Lauren oddychała miarowo, odliczając w myślach dwie sekundy między wdechem a wydechem. Skupiała się na tej prostej czynności, poświęcając jej wszystkie siły psychiczne. Nabrać powietrza nosem, poczekać sekundę i drugą. Wypuść ustami.
Czynność powtórzyć. I jeszcze raz. I kolejny.
“To jest film.. głupi film i tyle. Widzisz aktorów, nie żywych ludzi. Scenariusz grozy, gatunek gore. Rusz się, nie ma czasu na panikę i zbędne żale. Nie jesteś tu sama. Wypuść to cholerne powietrze!”
Nie wierzyła w to ni w ząb, to działo się naprawdę. Chory, pieprzony koszmar na jawie. Czy o tym właśnie śniła ostatniej nocy?
“Wydech… bardzo dobrze. Raz… dwa… wdech…”
Nie patrzyła na okrwawionego pluszaka, ignorowała usilnie odgłosy kanibalistycznej uczty.
Okrzepła, zobojętniała… traciła człowieczeństwo?
“...dwa. Wydech…”
- Dokładnie dlatego nie chciałam żadnego ogona - mruknęła oschle i zmitygowała się przy kolejnym wdechu. - Ostatnie. Ostatnie piętro.

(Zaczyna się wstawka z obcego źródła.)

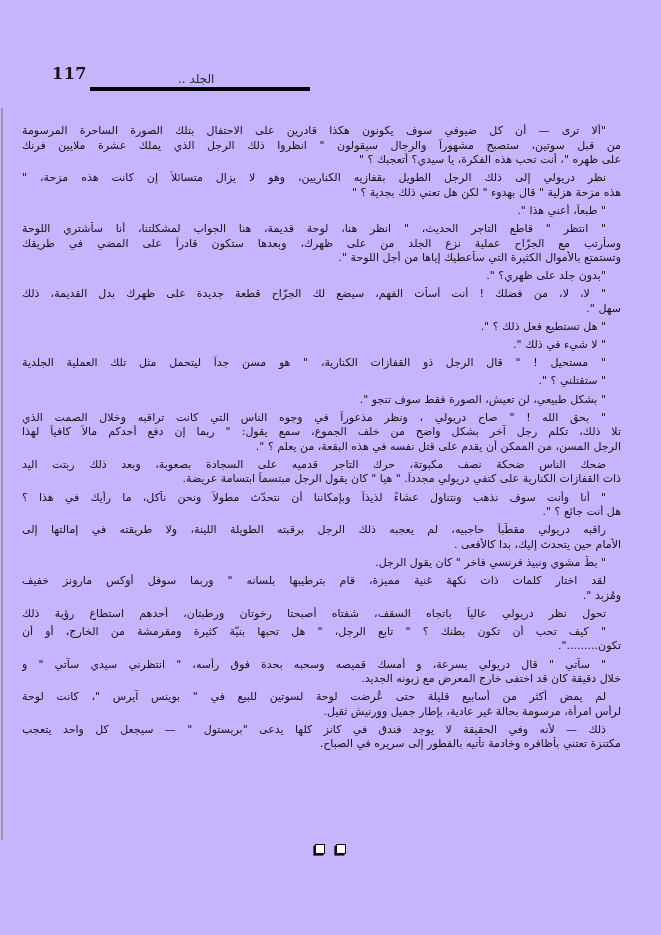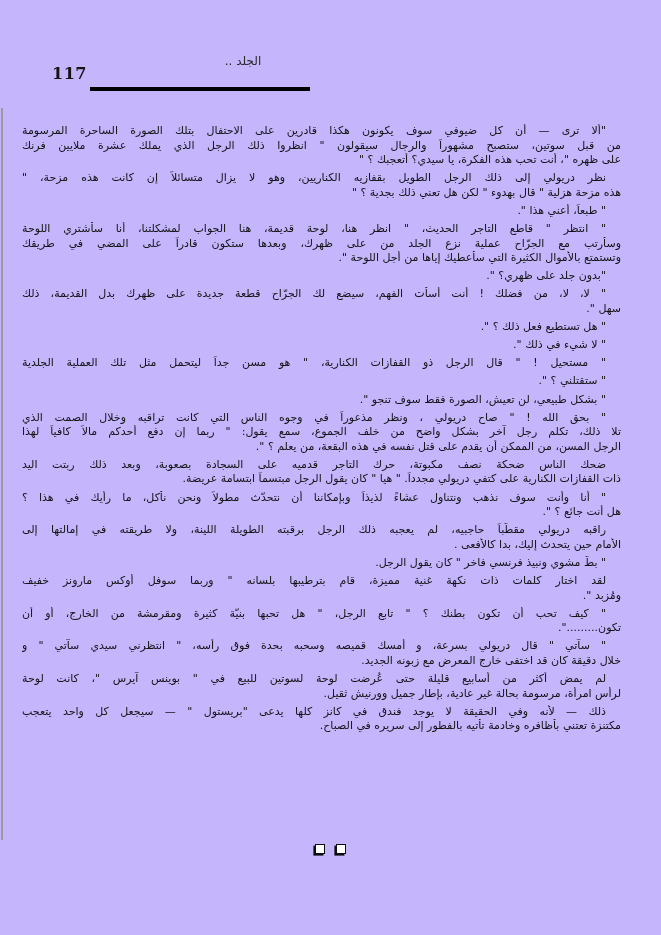"الجلد .." .header-title { text-align: center -> left; top: 54px -> 72px }
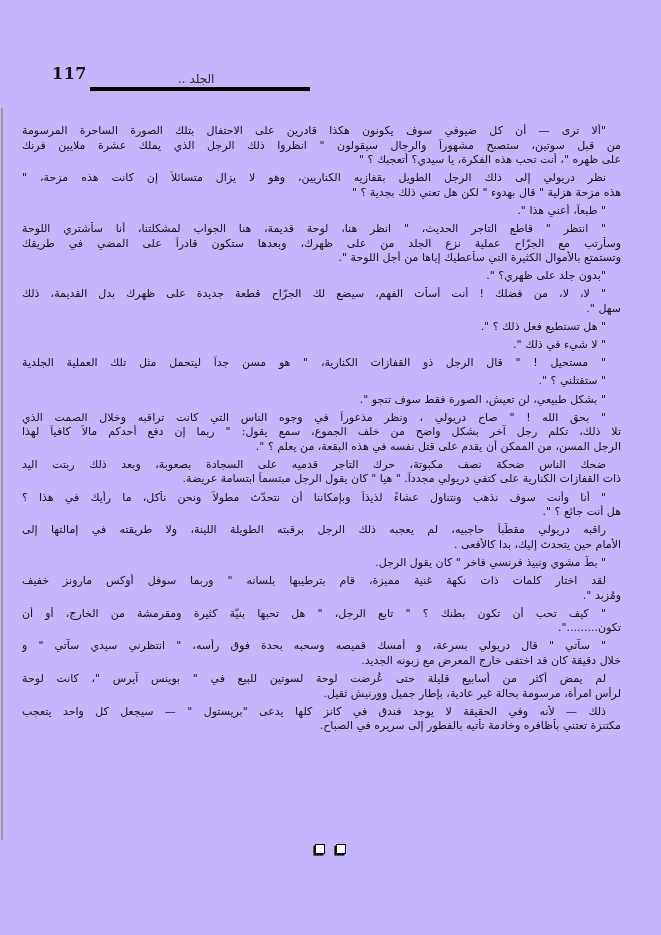"تحول نظر دريولي عالياً باتجاه" div.line { html: none -> <div>تحول نظر دريولي عالياً باتجاه السقف، شفتاه أصبحتا رخوتان ورطبتان، أحدهم استطاع رؤية ذلك</div> }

Lars nie skomentował jej słów. Może nie usłyszał, a może uznał że nie ma sensu. Szedł pewnie, pokonując najpierw drzwi wejściowe, później dochodząc do windy. Z impetem walnął w przycisk, który zalśnił czerwonym światłem. Krwawym światłem…
- Wyżej się nie dało? - zapytał, jednak widać też było, że opanowanie powoli zaczyna przejmować władzę nad jego emocjami. - Wybacz - przeprosił ją w chwilę później, a dźwięk jego słów zlał się z dźwiękiem otwieranych drzwi. Widać los postanowił się do nich uśmiechnąć, winda bowiem działała.
Anderson przepuścił swą towarzyszkę przodem, a następnie wcisnął odpowiedni, ostatni na liście przycisk. Ich uszy zostały wypełnione radosną melodią, tak okrutnie nie pasującą do świata, w którym nagle przyszło im żyć. Lars nie odzywał się słowem, stojąc i opierając plecy o ściankę windy. Jego wzrok był wbity w Lauren i był tak cholernie pusty, że różnie dobrze zamiast oczu mógłby mieć dwie dziury. Napięte mięśnie szyi sugerowały że jest w stanie pełnej gotowości, mimo iż postawa raczej temu przeczyła. Zanim winda się zatrzymała i wypuściła ich z klatki, jaką było owe prostokątne pudło, zrobił gwałtowny ruch w jej stronę, wbijając się wargami w jej usta. Pocałunek był pełen gniewu i żaru i zakończył się równie szybko co rozpoczął. Drzwi się rozsunęły ukazując widok na korytarz i …
Zwabiony nagłym hałasem malec odwrócił się w ich stronę. Jego górna warga uniosła się odsłaniając zakrwawione zęby. Usta zaczęły się otwierać wydając z siebie piskliwe, po dziecięcemu, przez co jeszcze potworniej brzmiące jęczenie.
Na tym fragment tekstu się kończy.